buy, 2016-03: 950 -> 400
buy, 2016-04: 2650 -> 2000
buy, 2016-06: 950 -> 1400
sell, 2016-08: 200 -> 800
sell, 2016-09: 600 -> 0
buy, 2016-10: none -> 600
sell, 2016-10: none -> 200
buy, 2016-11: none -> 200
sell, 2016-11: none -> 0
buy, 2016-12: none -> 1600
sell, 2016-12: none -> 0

■ ■ ■ ■

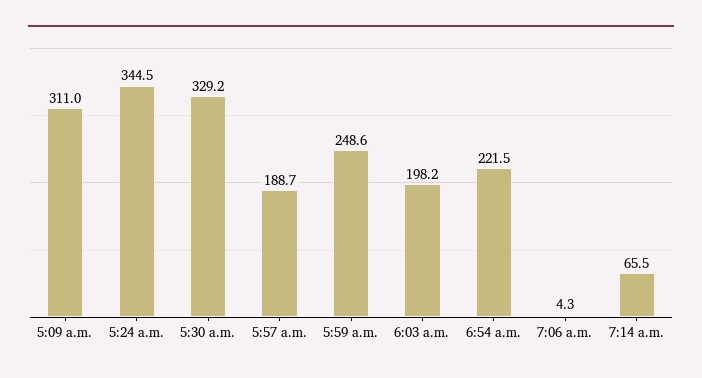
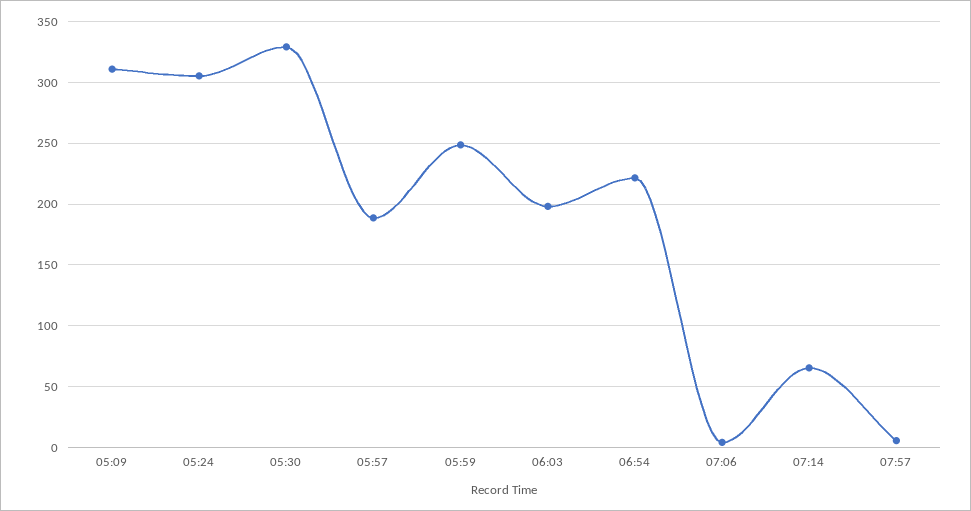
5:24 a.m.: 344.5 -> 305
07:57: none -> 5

■ ■ ■ ■

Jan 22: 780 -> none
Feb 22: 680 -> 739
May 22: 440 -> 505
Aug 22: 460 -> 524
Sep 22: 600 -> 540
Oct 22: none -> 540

■ ■ ■ ■

• Problem to work on: From the line holding "buy, 2016-03: 950 -> 400" to the line holding "buy, 2016-12: none -> 1600", inclusive, restate each line above exactly as written.

• Answer to this problem:
buy, 2016-03: 950 -> 400
buy, 2016-04: 2650 -> 2000
buy, 2016-06: 950 -> 1400
sell, 2016-08: 200 -> 800
sell, 2016-09: 600 -> 0
buy, 2016-10: none -> 600
sell, 2016-10: none -> 200
buy, 2016-11: none -> 200
sell, 2016-11: none -> 0
buy, 2016-12: none -> 1600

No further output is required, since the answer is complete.